TASK: Please find every line in the records below that contains the word "text", and copy it.
==== DATASET ====
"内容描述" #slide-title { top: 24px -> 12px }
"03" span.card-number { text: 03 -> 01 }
====
==== DATASET ====
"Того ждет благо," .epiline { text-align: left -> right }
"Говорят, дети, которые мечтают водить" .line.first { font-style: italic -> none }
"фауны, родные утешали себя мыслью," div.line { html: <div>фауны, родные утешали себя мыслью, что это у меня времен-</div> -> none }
====
SOLVED EXERCISE:
"03" span.card-number { text: 03 -> 01 }
"Того ждет благо," .epiline { text-align: left -> right }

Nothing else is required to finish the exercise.